Monday, October 4, 2010

God, I Love October

I’ve just come upstairs from watching what I think must be the worst half of NFL football I’ve ever seen. The Bears quarterback, Jay Cutler, couldn’t seem to embrace the concept that if he kept holding on to the ball too long, he was going to keep getting sacked, as he was approximately 25 times while I was watching. The Bears were gaining an average of 7.6 centimenters per offensive play, so you’d have imagined that the New York Giants would be making them wish they’d never been born, but the half ended with their leading only by a field goal.

When things aren’t going well for the Giants, those of us watching on TV are treated to endless shots of their head coach, Tom Coughlin, squinting murderously, exuding disgust from every pore, and I’ve finally realized of whom he reminds me — the “chef” at Ted’s Rancho Restaurant on Pacific Coast Highway who hated me on sight when I worked there as a 17-year-old busboy, and who did everything in his meager power to make my life miserable.

Both teams are wearing a lot of shocking pink — shocking pink chin straps, gloves, sweat bands, caps, and even towels. The idea, one of the announcers finally remembered to mention, was to Increase Awareness of Breast Cancer, but I’d venture to guess that not a single person attending or watching an NFL game all day hadn’t heard of the disease already. In my own case, I became more aware only of how poorly shocking pink goes with almost anything.

During the endless commercials, I was reminded that America’s biggest breweries regard me as having the mentality of a not-terribly-bright 11-year-old. Their supposition is that I will want to rush out and get myself a six-lack of Coors, for instance, because the mountains depicted on the can turn a different color when the can is chilled to a certain low temperature. Awe-some! Alternatively, I might opt for a rival brand of lager-flavored soda pop, Miller Lite, because of thrilling new Vortex Bottle, with “specially designed” grooves inside the neck. Awe-some!

On the other hand, I saw a Geico commercial that actually made me laugh aloud, as I’d earlier laughed aloud at the one with Abraham Lincoln admitting to his wife that her dress really did make her butt look bigger. In this one, a little piggy, being given a lift by a smoldering soccer mom, does indeed squeal, “Whee whee whee,” all the way home. I was reminded of one of my favorite bumper stickers ever — What if the hokey-pokey really is what it’s all about?

And I just remembered something else I really loved about this gorgeous, chilly weekend, with its bright blue skies and spectacular sunsets, and the tops of some of my favorite trees offering sneak previews of the spectacular colors they’ll soon have turned.
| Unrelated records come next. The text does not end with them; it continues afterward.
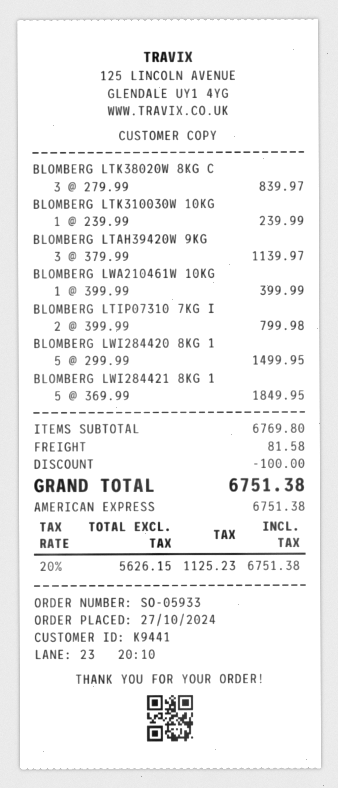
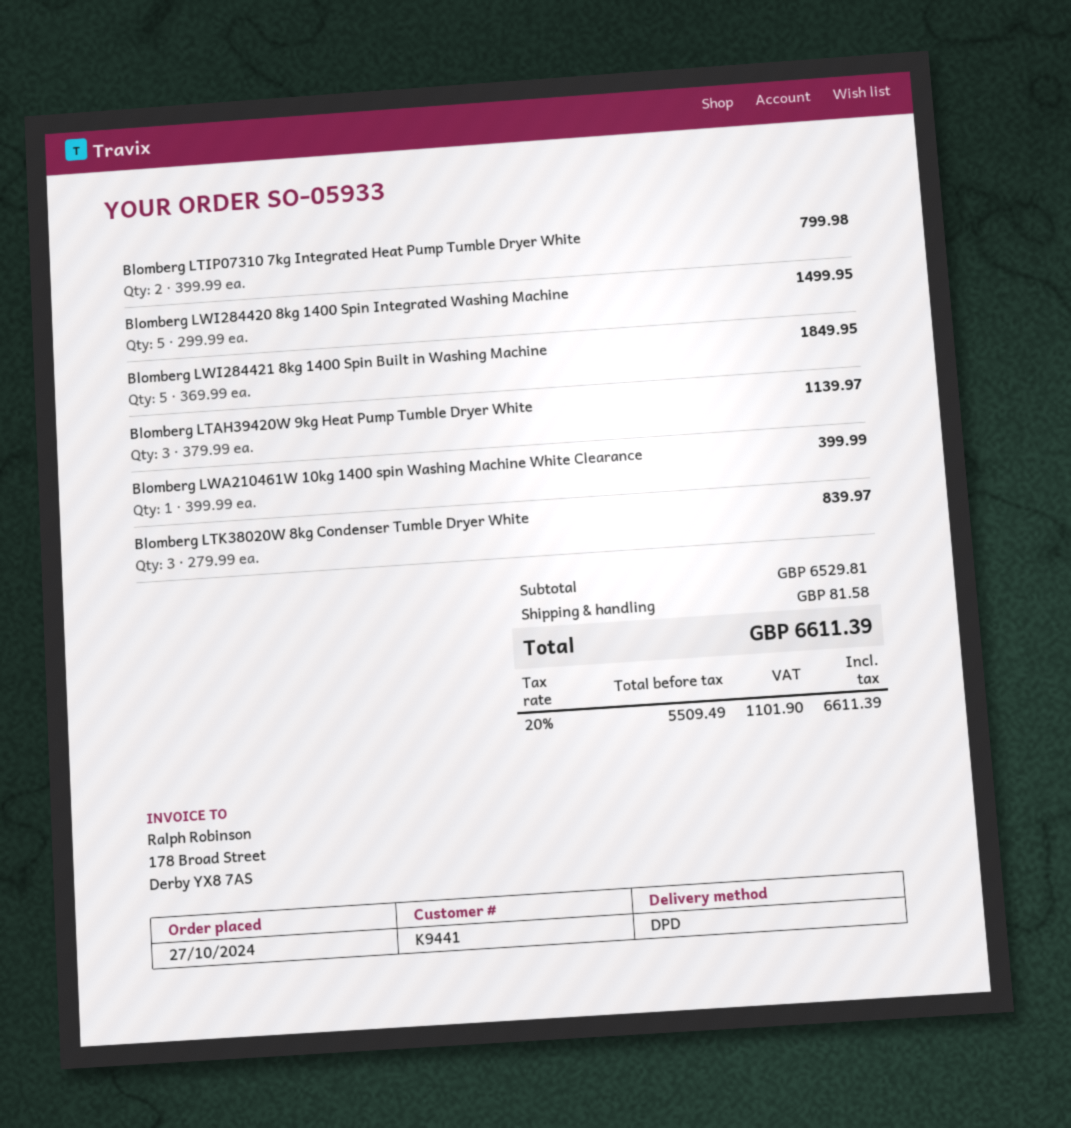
BLOMBERG LTK310030W 10KG: 1 x 239.99 = 239.99 -> none
subtotal: 6769.80 -> 6529.81
discount: 100.00 -> none
net: 5626.15 -> 5509.49
tax: 20% = 1125.23 -> 20% = 1101.90
total: 6751.38 -> 6611.39

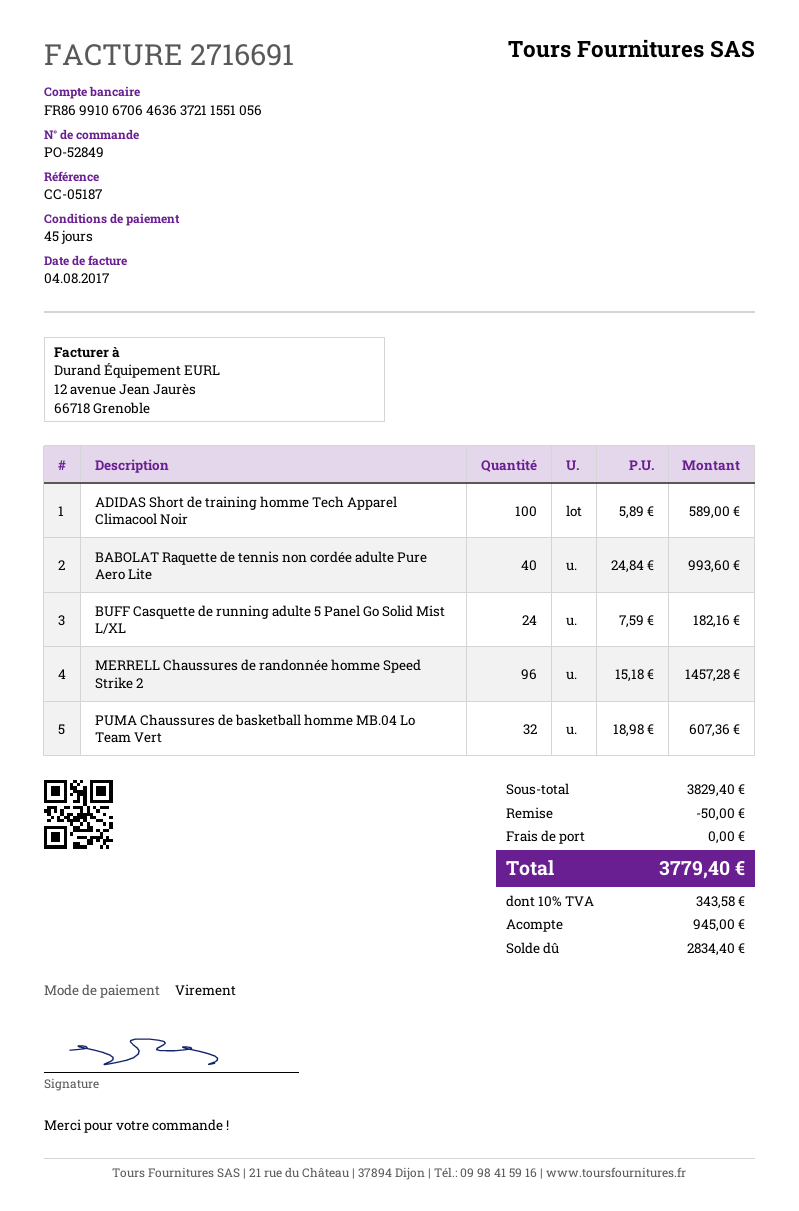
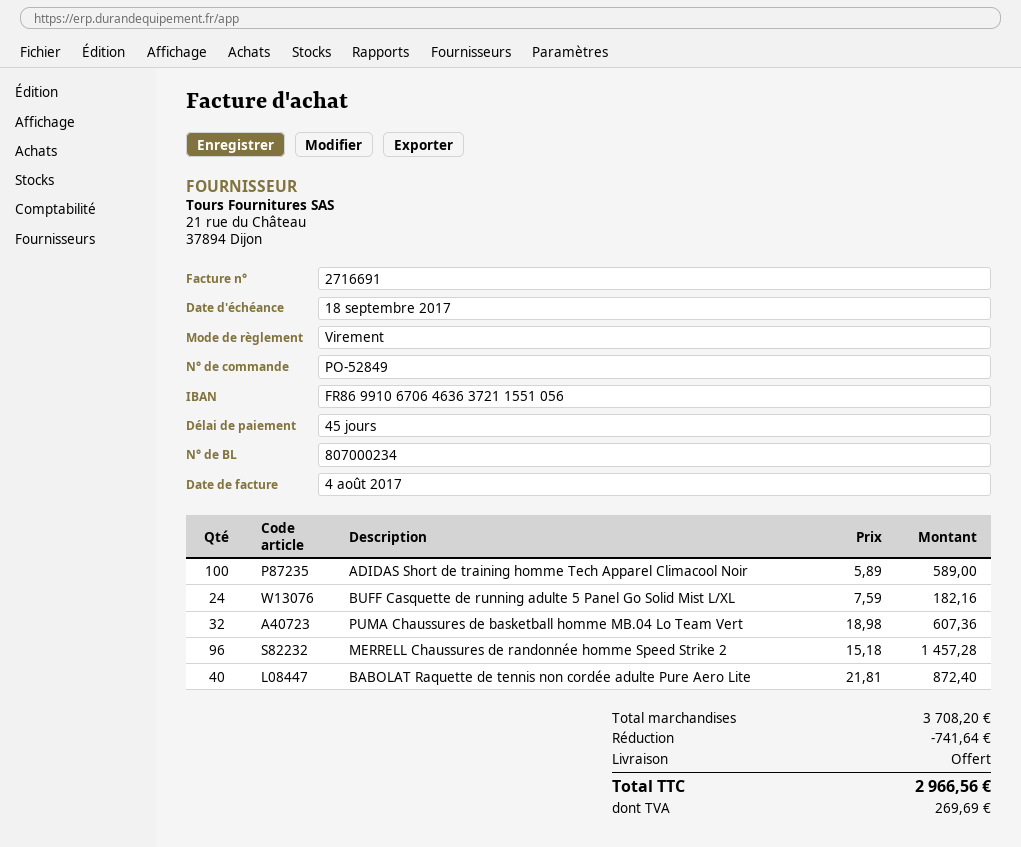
BABOLAT Raquette de tennis non cordée adulte Pure Aero Lite: 40 x 24.84 = 993.60 -> 40 x 21.81 = 872.40
subtotal: 3829.40 -> 3708.20
discount: 50.00 -> 741.64
tax: 343.58 -> 269.69
total: 3779.40 -> 2966.56

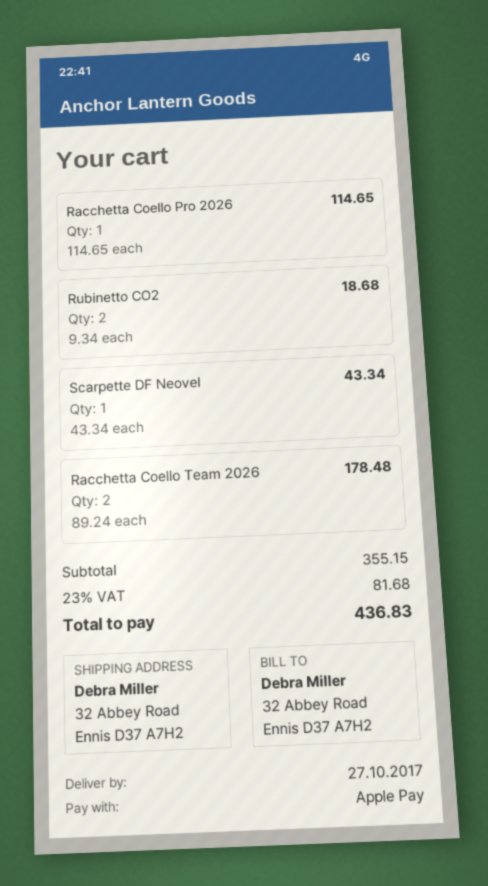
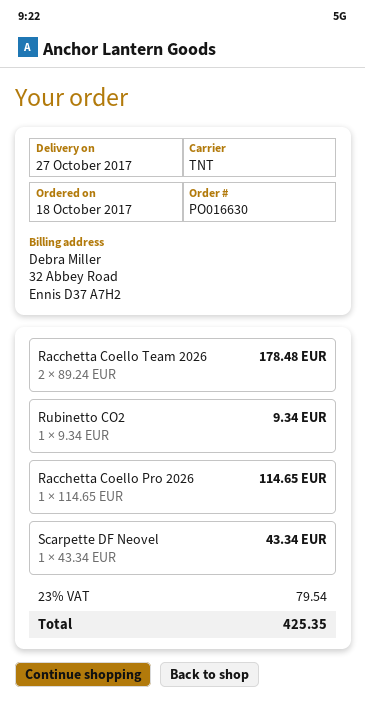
Rubinetto CO2: 2 x 9.34 = 18.68 -> 1 x 9.34 = 9.34
tax: 23% = 81.68 -> 23% = 79.54
total: 436.83 -> 425.35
It has been at least 72 hours since I’ve heard anything by Tom Petty, and it isn’t as though I haven’t been to the gym.

I’ve customarily told new acquaintances who’ve revealed themselves never to have seen The Sopranos that I envy them because they have a whole world of pleasure to experience. I feel the same way about the novelist Scott Spencer, in whom I, foolishly, have never been very interested by virtue of his having written a book on which a Brooke Shields movie (Endless Love) was based. My foolishness has this huge dividend, though: I can now look forward to gorging on the man’s glorious fiction, as I’m doing now. Consider this, about an upwardly mobile black couple, from A Ship Made of Paper:

Iris understand that Hampton, when he needs her, feels vulnerable and somehow trapped beneath the ice of his dignity. Often, he will cover his own desires with a protective irony…He visits the pleasures of her body like a tourist who behave on vacation in a way he never would dream of at home. And like the tourist who raves about the island hospitality, there is, in Hampton’s adoration of her, a bit of colonial condescension.

In Mr. Spencer’s fiction, you rarely go longer than a paragraph without encountering a perception so acute and so gorgeously expressed as to make you want to stop and re-read it. The realization that I have virtually his whole oeuvre ahead fills me with delight.